10 Tips to Moderate Your Facebook Page Effectively
By Leah Mackey Schultz, Director of Social Media Operations, ACS Advertising
As of March 2014 Facebook has over 1 billion mobile monthly active users and 757 million daily active users on average (source: Facebook). Stop. Read that again. Those statistics are ground breaking. What this immense user base means is that carriers must be maintaining an active presence on Facebook. With the ever changing driver shortage carriers must use social media, especially Facebook, to tap into the current driver market as well as potential new drivers in segments such as construction, retail, food and beverage, underemployed and beyond. With any new type of media there are new strategies and best practices to learn. For the last 4 years I’ve been helping trucking companies execute social media strategies for driver recruiting and retention. Some of the most common questions I get are:
How do I respond to questions on our Page?
What do I do if someone says something bad about me on our Page?
How can I make sure no one posts anything inappropriate on our Page?
I’ve put together 10 tips to help you moderate your Facebook Page effectively. With these tips you will be able to maintain a positive two-way dialogue with current drivers, non-driver employees, driver families, potential new drivers and customers.
1. Do not neglect the Page. If you are going to have a social media channel (Facebook Page, Twitter Account, etc.) you must be prepared and resourced to be able to monitor it. Nothing is worse than a neglected Page. It is bad for PR, for customer service, bad for sales and just bad business in general. Think about it, you don’t neglect your telephone when it rings. Why would you neglect your brand’s Facebook Page?
2. Do not disable the Facebook Page wall. This will cause visitors to post comments on comment threads of brand posted content rather than where it is supposed to be (on the wall). Remember that even if you disable the wall, you are not able to disable comments on brand posts, photos, etc. If you disable the wall then you “force” folks to look for a place to post… which makes it even MORE difficult for you to monitor.
3. Do not delete or hide negative comments and questions. You should address the concern or question publicly if possible so that the individual’s issue/question is resolved… but also so that other onlookers see that you are listening, you do care and are willing to make it right. Half the time folks post complaints just because they want to be heard. The only exception here is for highly offensive or inappropriate (see #4) posts. Note the difference between deleting and hiding. Deleting a post/comment removes it everywhere. Hiding will remove it from your Page, but it remains visible to the person who posted it and his/her friends.
4. Reserve the right to delete/hide offensive content. Unfortunately, some people think that by posting explicit or aggressive comments that it will get a faster response. If the post contains explicit language or images, is harassing to others, etc. you should remove it. Social media is not a place for bullying. If it contains explicit language I suggest hiding it and private messaging the individual to alert them that you reserve the right to keep your Page “clean” but that you do still want to assist them. It is important to still address these comments.

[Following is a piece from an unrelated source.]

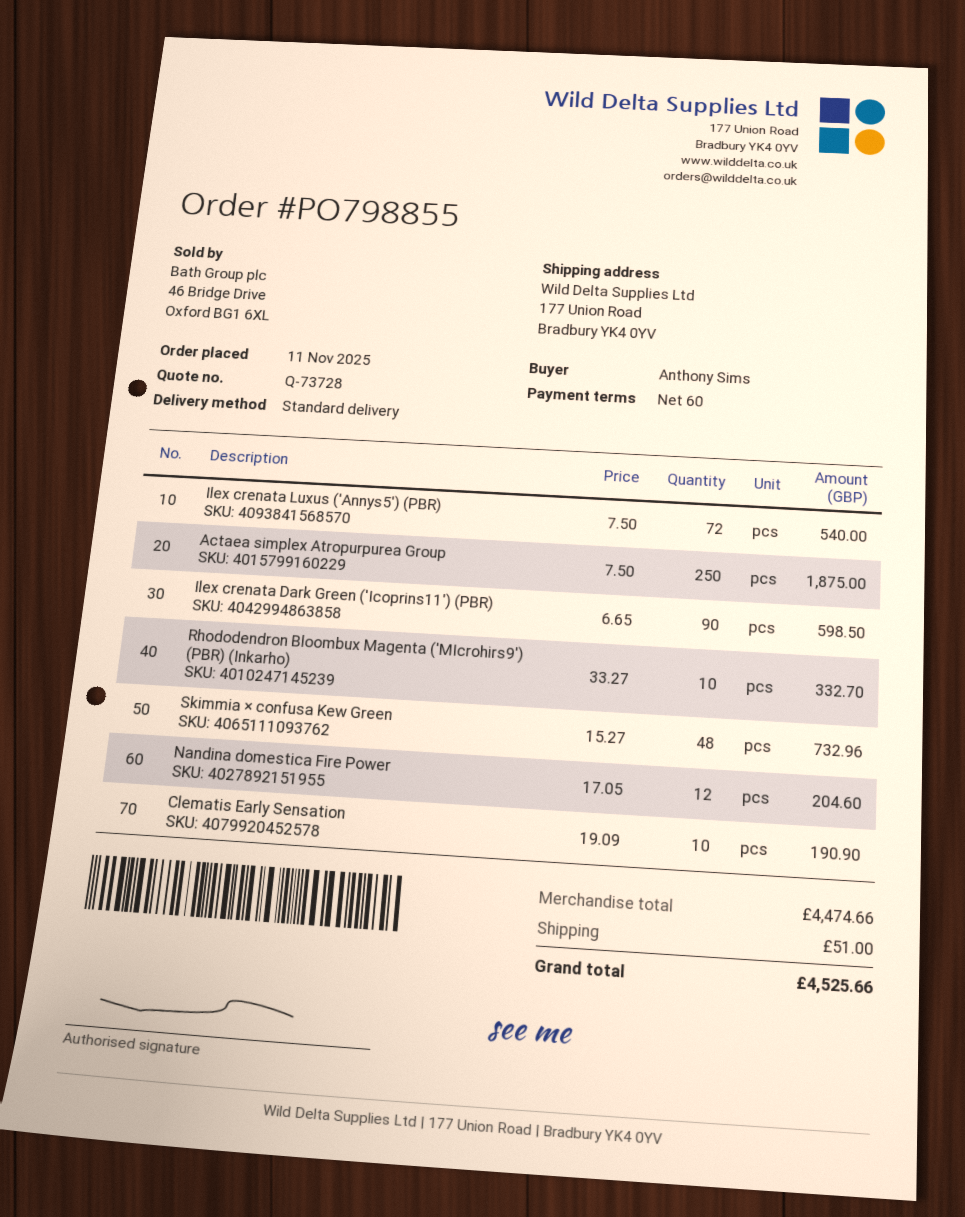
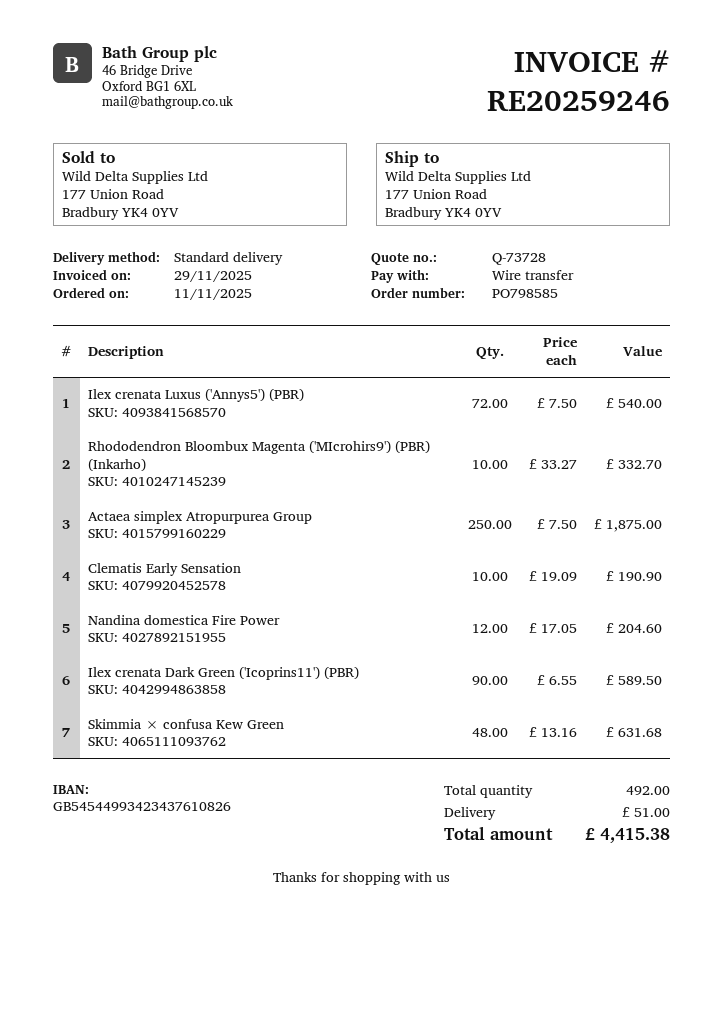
order number: PO798855 -> PO798585
Ilex crenata Dark Green ('Icoprins11') (PBR): 90 x 6.65 = 598.50 -> 90 x 6.55 = 589.50
Skimmia × confusa Kew Green: 48 x 15.27 = 732.96 -> 48 x 13.16 = 631.68
total: 4525.66 -> 4415.38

5. Be sensitive to personal/private information. If the post contains personal/private information (account #s, PIN #s, etc.), or you need them to give you this info to resolve the issue then you should move the conversation to a private space (private message, DM, email, phone). But, you should still comment with something like, “In order to assist you I’ll need to take a look at your account. Can you email/call/PM me at [email address/phone #/etc.] to look into this further?” This way, you’ve done your due diligence publically.
6. Say “thank you”! Thank people for compliments or positive comments. Don’t only address the negative!

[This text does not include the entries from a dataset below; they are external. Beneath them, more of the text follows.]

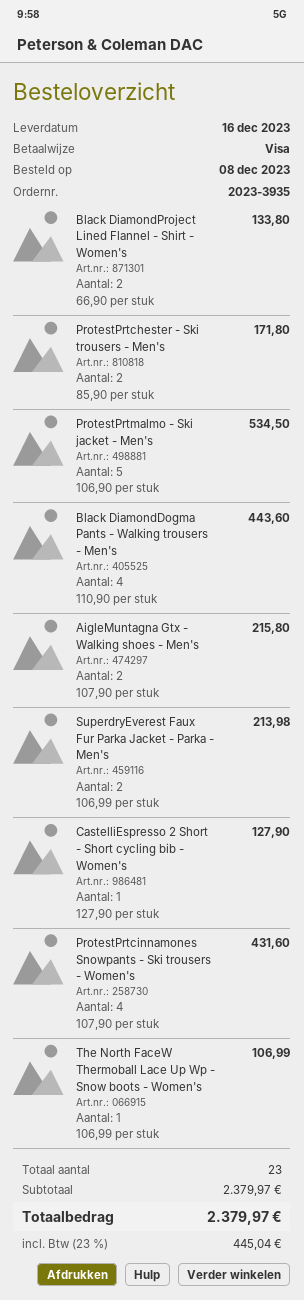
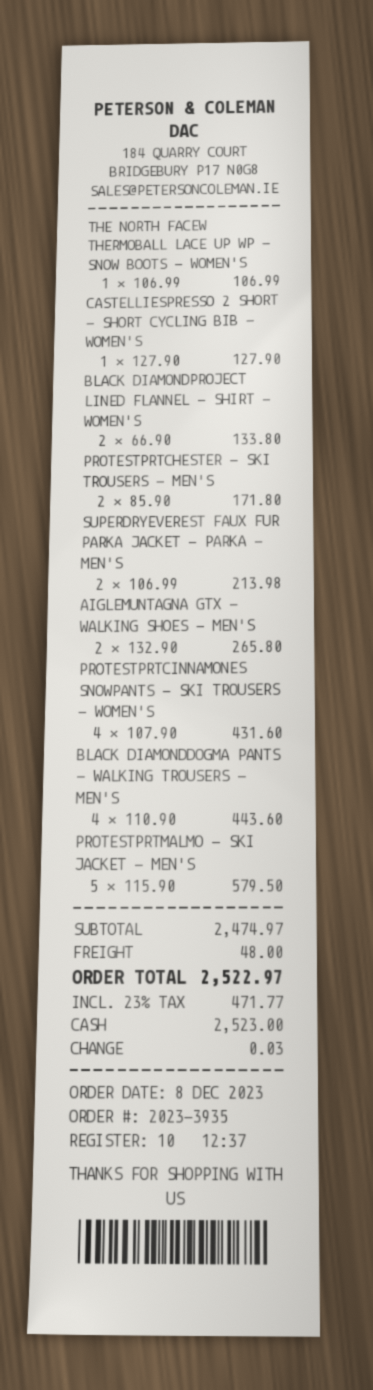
payment method: Visa -> cash
ProtestPrtmalmo - Ski jacket - Men's: 5 x 106.90 = 534.50 -> 5 x 115.90 = 579.50
AigleMuntagna Gtx - Walking shoes - Men's: 2 x 107.90 = 215.80 -> 2 x 132.90 = 265.80
subtotal: 2379.97 -> 2474.97
shipping: none -> 48.00
tax: 23% = 445.04 -> 23% = 471.77
total: 2379.97 -> 2522.97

7. Say “I’m sorry”. Sometimes people and businesses make mistakes. That is OK. Generally people are willing to forgive and forget once you apologize. As long as you address it quickly and do your best to make it right people will understand. We’re all human!
8. Don’t feed the trolls. Sometimes you get those individuals who just won’t stop. No matter what they do, they will not quit complaining. After giving reasonable effort to assist them, sometimes you must ban them or ignore them. Often ignoring them does the trick. They will generally get bored with complaining and find someone new to bother. But, if you feed into it, that just fuels the fire. However, make sure you do address them and try to assist before just assuming they are a troll. Also, ban sparingly. This should only be for extreme cases.
9. Deploy Facebook auto-moderation and profanity filters. In your Page’s settings there is a section to enable keyword blocking and profanity filters. You can add keywords you’d like to block from appearing on your Page. When people include one of these words in a post or comment on your Page, it will be automatically marked as spam. By enabling the Profanity Filter you can block different degrees of profanity from appearing on your Page. Facebook determines what to block by using the most commonly reported words and phrases marked offensive by the community. You can set the filter to moderate or strong. This is a great idea for teams with limited resources. You can always unhide anything that is OK after you’ve had time to review. More details here:https://www.facebook.com/help/131671940241729.
10. Enable private messages on the Page. Give folks the option to message the Page privately. This way, if they have something negative to say, it is private. If you enable PMs, make sure you check them!